Before-and-after page screenshots
•••••

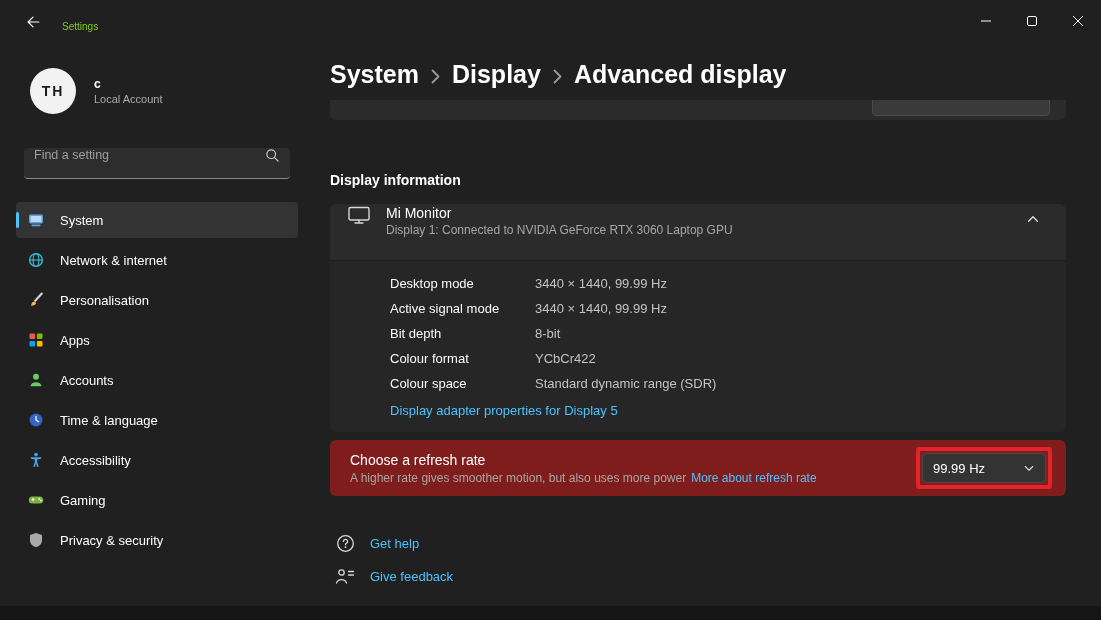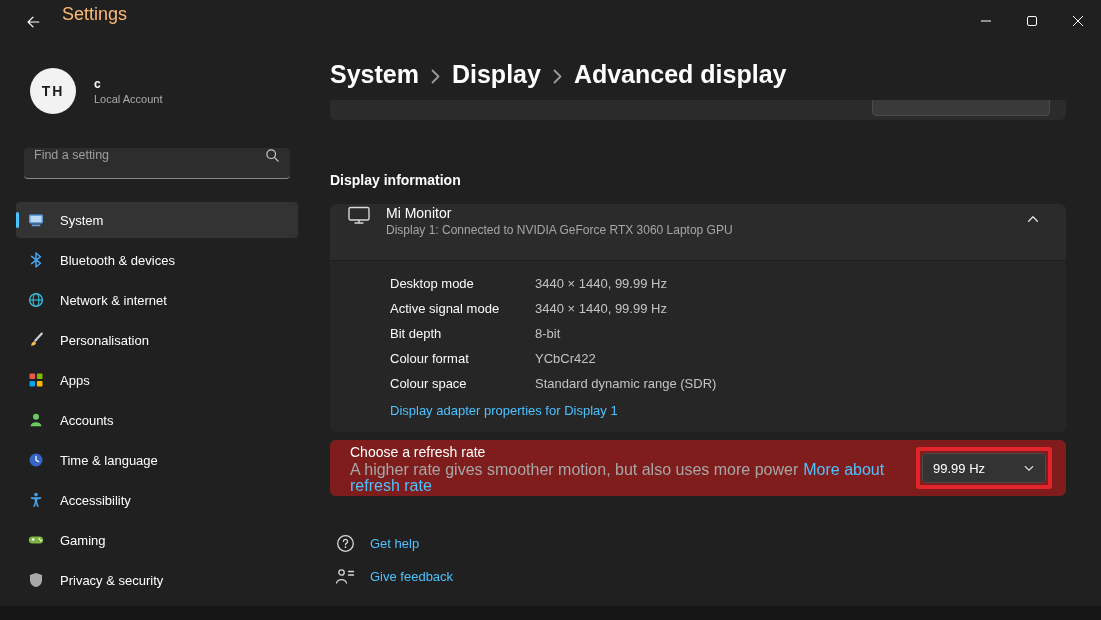--- a/index.html
+++ b/index.html
@@ -7,21 +7,21 @@
   .window {
     position:relative; width:1101px; height:620px; background:#202020;
     color:#fff; overflow:hidden; font-family:"Liberation Sans", sans-serif;
   }
   svg { display:block; }
 
   
   .titlebar { position:absolute; top:0; left:0; right:0; height:44px; }
   .back-btn { position:absolute; left:16px; top:9px; width:34px; height:26px;
     display:flex; align-items:center; justify-content:center; border-radius:4px; cursor:pointer; }
-  .app-title { position:absolute; left:62px; top:4px; font-size:18px; color:#fdba74; }
+  .app-title { position:absolute; left:62px; top:21px; font-size:10px; color:#84cc16; }
   .win-controls { position:absolute; right:0; top:0; display:flex; }
   .win-btn { width:46px; height:42px; display:flex; align-items:center; justify-content:center; cursor:pointer; }
 
   
   .sidebar { position:absolute; top:44px; left:0; width:316px; bottom:14px; }
   .user-block { position:absolute; top:24px; left:30px; display:flex; align-items:center; }
   .avatar { width:46px; height:46px; border-radius:50%; background:#f2f2f2; color:#1b1b1b;
     display:flex; align-items:center; justify-content:center; font-weight:bold; font-size:14px; letter-spacing:2px; }
   .user-text { margin-left:18px; }
   .user-name { font-size:12px; font-weight:bold; line-height:15px; }
@@ -66,21 +66,21 @@
 
   .monitor-details { background:#262626; border-radius:0 0 6px 6px; padding:10px 18px 14px 60px; }
   .detail-row { display:flex; align-items:center; height:25px; font-size:13px; }
   .detail-label { width:145px; color:#fafafa; }
   .detail-value { color:#c3c3c3; }
   .adapter-link { margin-top:7px; font-size:13px; color:#4cc2ff; cursor:pointer; width:fit-content; }
 
   .refresh-card { position:absolute; left:14px; top:396px; width:736px; height:56px;
     background:#7f1d1d; border-radius:6px; display:flex; align-items:center; padding:0 14px 0 20px; }
   .refresh-title { font-size:14px; line-height:19px; }
-  .refresh-desc { font-size:16px; color:#a6a6a6; line-height:16px; }
+  .refresh-desc { font-size:12px; color:#a6a6a6; line-height:16px; }
   .refresh-link { color:#4cc2ff; cursor:pointer; margin-left:5px; }
   .highlight-box { margin-left:auto; border:4px solid #e3242b; border-radius:3px; padding:2px; }
   .dropdown { width:124px; height:30px; background:#333333; border:1px solid #4a4a4a;
     border-radius:4px; display:flex; align-items:center; padding:0 10px; font-size:13px; cursor:pointer; }
   .dropdown-chevron { margin-left:auto; }
 
   .footer-row { position:absolute; left:18px; display:flex; align-items:center;text-align:center; }
   .footer-row.help { top:490px; }
   .footer-row.feedback { top:523px; }
   .footer-icon { width:22px; margin-right:14px; display:flex; justify-content:center; }
@@ -149,28 +149,20 @@
     <div class="nav">
       <div class="nav-item selected">
         <span class="nav-icon">
           <svg width="16" height="16" viewBox="0 0 16 16">
               <rect x="1" y="2.5" width="14" height="9" rx="1.4" fill="#5f9fe0"></rect>
               <rect x="2.6" y="4" width="10.8" height="6" rx="0.5" fill="#bcd9f5"></rect>
               <rect x="3.5" y="12.6" width="9" height="1.6" rx="0.8" fill="#5f9fe0"></rect>
             </svg>
         </span>
         <span class="nav-label">System</span>
-      </div>
-      <div class="nav-item">
-        <span class="nav-icon">
-          <svg width="16" height="16" viewBox="0 0 16 16">
-              <path d="M8 1 L12.4 4.8 L3.6 11.6 M3.6 4.4 L12.4 11.2 L8 15 L8 1" stroke="#47a0e8" stroke-width="1.5" fill="none" stroke-linecap="round" stroke-linejoin="round"></path>
-            </svg>
-        </span>
-        <span class="nav-label">Bluetooth &amp; devices</span>
       </div>
       <div class="nav-item">
         <span class="nav-icon">
           <svg width="16" height="16" viewBox="0 0 16 16">
               <circle cx="8" cy="8" r="6.4" stroke="#35c1dc" fill="none" stroke-width="1.3"></circle>
               <ellipse cx="8" cy="8" rx="2.9" ry="6.4" stroke="#35c1dc" fill="none" stroke-width="1.1"></ellipse>
               <line x1="1.6" y1="8" x2="14.4" y2="8" stroke="#35c1dc" stroke-width="1.1"></line>
             </svg>
         </span>
         <span class="nav-label">Network &amp; internet</span>
@@ -304,21 +296,21 @@
           <span class="detail-value">8-bit</span>
         </div>
         <div class="detail-row">
           <span class="detail-label">Colour format</span>
           <span class="detail-value">YCbCr422</span>
         </div>
         <div class="detail-row">
           <span class="detail-label">Colour space</span>
           <span class="detail-value">Standard dynamic range (SDR)</span>
         </div>
-        <div class="adapter-link">Display adapter properties for Display 1</div>
+        <div class="adapter-link">Display adapter properties for Display 5</div>
       </div>
     </div>
 
     <div class="refresh-card">
       <div>
         <div class="refresh-title">Choose a refresh rate</div>
         <div class="refresh-desc">
           <span>A higher rate gives smoother motion, but also uses more power</span><span class="refresh-link">More about refresh rate</span>
         </div>
       </div>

•••••

In the entries above, find every line with the word "font" and list it.

     color:#fff; overflow:hidden; font-family:"Liberation Sans", sans-serif;
-  .app-title { position:absolute; left:62px; top:4px; font-size:18px; color:#fdba74; }
+  .app-title { position:absolute; left:62px; top:21px; font-size:10px; color:#84cc16; }
     display:flex; align-items:center; justify-content:center; font-weight:bold; font-size:14px; letter-spacing:2px; }
   .user-name { font-size:12px; font-weight:bold; line-height:15px; }
   .detail-row { display:flex; align-items:center; height:25px; font-size:13px; }
   .adapter-link { margin-top:7px; font-size:13px; color:#4cc2ff; cursor:pointer; width:fit-content; }
   .refresh-title { font-size:14px; line-height:19px; }
-  .refresh-desc { font-size:16px; color:#a6a6a6; line-height:16px; }
+  .refresh-desc { font-size:12px; color:#a6a6a6; line-height:16px; }
     border-radius:4px; display:flex; align-items:center; padding:0 10px; font-size:13px; cursor:pointer; }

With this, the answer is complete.